*WHAT THE EXERCISE ASKS*
In full and word for word, restate the lines of the listing.

*RECORD EXCERPTS*
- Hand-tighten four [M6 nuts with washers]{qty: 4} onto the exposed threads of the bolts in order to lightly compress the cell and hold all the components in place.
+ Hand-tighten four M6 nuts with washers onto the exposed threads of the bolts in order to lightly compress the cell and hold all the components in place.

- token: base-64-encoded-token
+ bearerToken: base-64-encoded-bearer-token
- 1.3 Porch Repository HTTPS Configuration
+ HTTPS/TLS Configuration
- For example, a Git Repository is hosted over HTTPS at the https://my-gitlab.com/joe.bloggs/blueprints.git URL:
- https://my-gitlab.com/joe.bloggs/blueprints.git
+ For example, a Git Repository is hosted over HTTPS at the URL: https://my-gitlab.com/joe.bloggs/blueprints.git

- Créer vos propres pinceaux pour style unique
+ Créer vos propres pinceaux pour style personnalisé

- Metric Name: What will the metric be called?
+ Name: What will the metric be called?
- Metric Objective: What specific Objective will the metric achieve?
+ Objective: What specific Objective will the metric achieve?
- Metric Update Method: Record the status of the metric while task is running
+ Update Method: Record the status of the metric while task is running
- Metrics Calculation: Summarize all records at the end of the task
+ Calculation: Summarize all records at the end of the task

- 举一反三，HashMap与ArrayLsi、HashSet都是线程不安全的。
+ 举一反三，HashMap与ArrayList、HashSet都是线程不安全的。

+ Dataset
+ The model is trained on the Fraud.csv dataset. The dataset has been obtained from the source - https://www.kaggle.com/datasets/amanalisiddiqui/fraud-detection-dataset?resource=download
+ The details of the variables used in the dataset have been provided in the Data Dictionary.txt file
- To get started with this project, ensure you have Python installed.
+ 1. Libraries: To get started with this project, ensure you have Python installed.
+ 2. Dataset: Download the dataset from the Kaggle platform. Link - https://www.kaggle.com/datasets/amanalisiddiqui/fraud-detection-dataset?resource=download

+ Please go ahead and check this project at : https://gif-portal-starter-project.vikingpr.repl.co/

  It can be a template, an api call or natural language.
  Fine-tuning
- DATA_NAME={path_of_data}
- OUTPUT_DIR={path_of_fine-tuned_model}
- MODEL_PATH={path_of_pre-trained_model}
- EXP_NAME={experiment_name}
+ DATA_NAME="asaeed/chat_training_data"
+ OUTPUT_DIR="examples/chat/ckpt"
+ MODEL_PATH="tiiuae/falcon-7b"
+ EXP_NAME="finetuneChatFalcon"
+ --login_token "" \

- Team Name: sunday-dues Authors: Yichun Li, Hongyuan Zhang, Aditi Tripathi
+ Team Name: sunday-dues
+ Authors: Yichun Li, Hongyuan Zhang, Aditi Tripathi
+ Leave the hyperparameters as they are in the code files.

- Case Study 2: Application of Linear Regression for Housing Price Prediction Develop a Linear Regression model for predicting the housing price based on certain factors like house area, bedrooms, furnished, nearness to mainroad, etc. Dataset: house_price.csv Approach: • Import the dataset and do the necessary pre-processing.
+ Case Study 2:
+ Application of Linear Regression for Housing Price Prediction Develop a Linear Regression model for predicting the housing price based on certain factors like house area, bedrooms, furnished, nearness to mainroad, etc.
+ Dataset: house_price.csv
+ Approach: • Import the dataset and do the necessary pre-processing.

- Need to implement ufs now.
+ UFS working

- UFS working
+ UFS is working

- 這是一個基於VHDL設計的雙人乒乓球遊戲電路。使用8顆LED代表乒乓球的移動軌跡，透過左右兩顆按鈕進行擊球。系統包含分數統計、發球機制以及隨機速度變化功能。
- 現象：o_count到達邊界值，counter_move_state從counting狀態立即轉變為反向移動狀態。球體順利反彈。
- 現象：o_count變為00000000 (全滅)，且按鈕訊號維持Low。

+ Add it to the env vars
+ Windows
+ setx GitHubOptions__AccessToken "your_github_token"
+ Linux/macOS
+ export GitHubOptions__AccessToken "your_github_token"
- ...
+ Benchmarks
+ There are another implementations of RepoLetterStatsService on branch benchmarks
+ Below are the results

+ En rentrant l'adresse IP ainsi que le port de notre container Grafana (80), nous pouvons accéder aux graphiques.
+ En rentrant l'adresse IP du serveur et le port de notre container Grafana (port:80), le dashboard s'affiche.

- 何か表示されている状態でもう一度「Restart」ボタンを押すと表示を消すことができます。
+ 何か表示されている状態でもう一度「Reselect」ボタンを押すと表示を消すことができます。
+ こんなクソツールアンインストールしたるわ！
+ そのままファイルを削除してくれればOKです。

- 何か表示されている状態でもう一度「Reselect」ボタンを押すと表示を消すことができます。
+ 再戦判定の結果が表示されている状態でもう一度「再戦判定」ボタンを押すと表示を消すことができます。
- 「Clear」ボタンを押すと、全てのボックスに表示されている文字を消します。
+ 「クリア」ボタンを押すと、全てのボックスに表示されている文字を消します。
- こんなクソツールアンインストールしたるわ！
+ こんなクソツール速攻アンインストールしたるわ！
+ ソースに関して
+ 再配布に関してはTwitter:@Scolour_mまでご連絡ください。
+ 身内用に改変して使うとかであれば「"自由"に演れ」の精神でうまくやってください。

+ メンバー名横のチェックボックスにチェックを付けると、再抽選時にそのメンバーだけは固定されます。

*ANSWER FOR THE TASK*
- Hand-tighten four [M6 nuts with washers]{qty: 4} onto the exposed threads of the bolts in order to lightly compress the cell and hold all the components in place.
+ Hand-tighten four M6 nuts with washers onto the exposed threads of the bolts in order to lightly compress the cell and hold all the components in place.

- token: base-64-encoded-token
+ bearerToken: base-64-encoded-bearer-token
- 1.3 Porch Repository HTTPS Configuration
+ HTTPS/TLS Configuration
- For example, a Git Repository is hosted over HTTPS at the https://my-gitlab.com/joe.bloggs/blueprints.git URL:
- https://my-gitlab.com/joe.bloggs/blueprints.git
+ For example, a Git Repository is hosted over HTTPS at the URL: https://my-gitlab.com/joe.bloggs/blueprints.git

- Créer vos propres pinceaux pour style unique
+ Créer vos propres pinceaux pour style personnalisé

- Metric Name: What will the metric be called?
+ Name: What will the metric be called?
- Metric Objective: What specific Objective will the metric achieve?
+ Objective: What specific Objective will the metric achieve?
- Metric Update Method: Record the status of the metric while task is running
+ Update Method: Record the status of the metric while task is running
- Metrics Calculation: Summarize all records at the end of the task
+ Calculation: Summarize all records at the end of the task

- 举一反三，HashMap与ArrayLsi、HashSet都是线程不安全的。
+ 举一反三，HashMap与ArrayList、HashSet都是线程不安全的。

+ Dataset
+ The model is trained on the Fraud.csv dataset. The dataset has been obtained from the source - https://www.kaggle.com/datasets/amanalisiddiqui/fraud-detection-dataset?resource=download
+ The details of the variables used in the dataset have been provided in the Data Dictionary.txt file
- To get started with this project, ensure you have Python installed.
+ 1. Libraries: To get started with this project, ensure you have Python installed.
+ 2. Dataset: Download the dataset from the Kaggle platform. Link - https://www.kaggle.com/datasets/amanalisiddiqui/fraud-detection-dataset?resource=download

+ Please go ahead and check this project at : https://gif-portal-starter-project.vikingpr.repl.co/

  It can be a template, an api call or natural language.
  Fine-tuning
- DATA_NAME={path_of_data}
- OUTPUT_DIR={path_of_fine-tuned_model}
- MODEL_PATH={path_of_pre-trained_model}
- EXP_NAME={experiment_name}
+ DATA_NAME="asaeed/chat_training_data"
+ OUTPUT_DIR="examples/chat/ckpt"
+ MODEL_PATH="tiiuae/falcon-7b"
+ EXP_NAME="finetuneChatFalcon"
+ --login_token "" \

- Team Name: sunday-dues Authors: Yichun Li, Hongyuan Zhang, Aditi Tripathi
+ Team Name: sunday-dues
+ Authors: Yichun Li, Hongyuan Zhang, Aditi Tripathi
+ Leave the hyperparameters as they are in the code files.

- Case Study 2: Application of Linear Regression for Housing Price Prediction Develop a Linear Regression model for predicting the housing price based on certain factors like house area, bedrooms, furnished, nearness to mainroad, etc. Dataset: house_price.csv Approach: • Import the dataset and do the necessary pre-processing.
+ Case Study 2:
+ Application of Linear Regression for Housing Price Prediction Develop a Linear Regression model for predicting the housing price based on certain factors like house area, bedrooms, furnished, nearness to mainroad, etc.
+ Dataset: house_price.csv
+ Approach: • Import the dataset and do the necessary pre-processing.

- Need to implement ufs now.
+ UFS working

- UFS working
+ UFS is working

- 這是一個基於VHDL設計的雙人乒乓球遊戲電路。使用8顆LED代表乒乓球的移動軌跡，透過左右兩顆按鈕進行擊球。系統包含分數統計、發球機制以及隨機速度變化功能。
- 現象：o_count到達邊界值，counter_move_state從counting狀態立即轉變為反向移動狀態。球體順利反彈。
- 現象：o_count變為00000000 (全滅)，且按鈕訊號維持Low。

+ Add it to the env vars
+ Windows
+ setx GitHubOptions__AccessToken "your_github_token"
+ Linux/macOS
+ export GitHubOptions__AccessToken "your_github_token"
- ...
+ Benchmarks
+ There are another implementations of RepoLetterStatsService on branch benchmarks
+ Below are the results

+ En rentrant l'adresse IP ainsi que le port de notre container Grafana (80), nous pouvons accéder aux graphiques.
+ En rentrant l'adresse IP du serveur et le port de notre container Grafana (port:80), le dashboard s'affiche.

- 何か表示されている状態でもう一度「Restart」ボタンを押すと表示を消すことができます。
+ 何か表示されている状態でもう一度「Reselect」ボタンを押すと表示を消すことができます。
+ こんなクソツールアンインストールしたるわ！
+ そのままファイルを削除してくれればOKです。

- 何か表示されている状態でもう一度「Reselect」ボタンを押すと表示を消すことができます。
+ 再戦判定の結果が表示されている状態でもう一度「再戦判定」ボタンを押すと表示を消すことができます。
- 「Clear」ボタンを押すと、全てのボックスに表示されている文字を消します。
+ 「クリア」ボタンを押すと、全てのボックスに表示されている文字を消します。
- こんなクソツールアンインストールしたるわ！
+ こんなクソツール速攻アンインストールしたるわ！
+ ソースに関して
+ 再配布に関してはTwitter:@Scolour_mまでご連絡ください。
+ 身内用に改変して使うとかであれば「"自由"に演れ」の精神でうまくやってください。

+ メンバー名横のチェックボックスにチェックを付けると、再抽選時にそのメンバーだけは固定されます。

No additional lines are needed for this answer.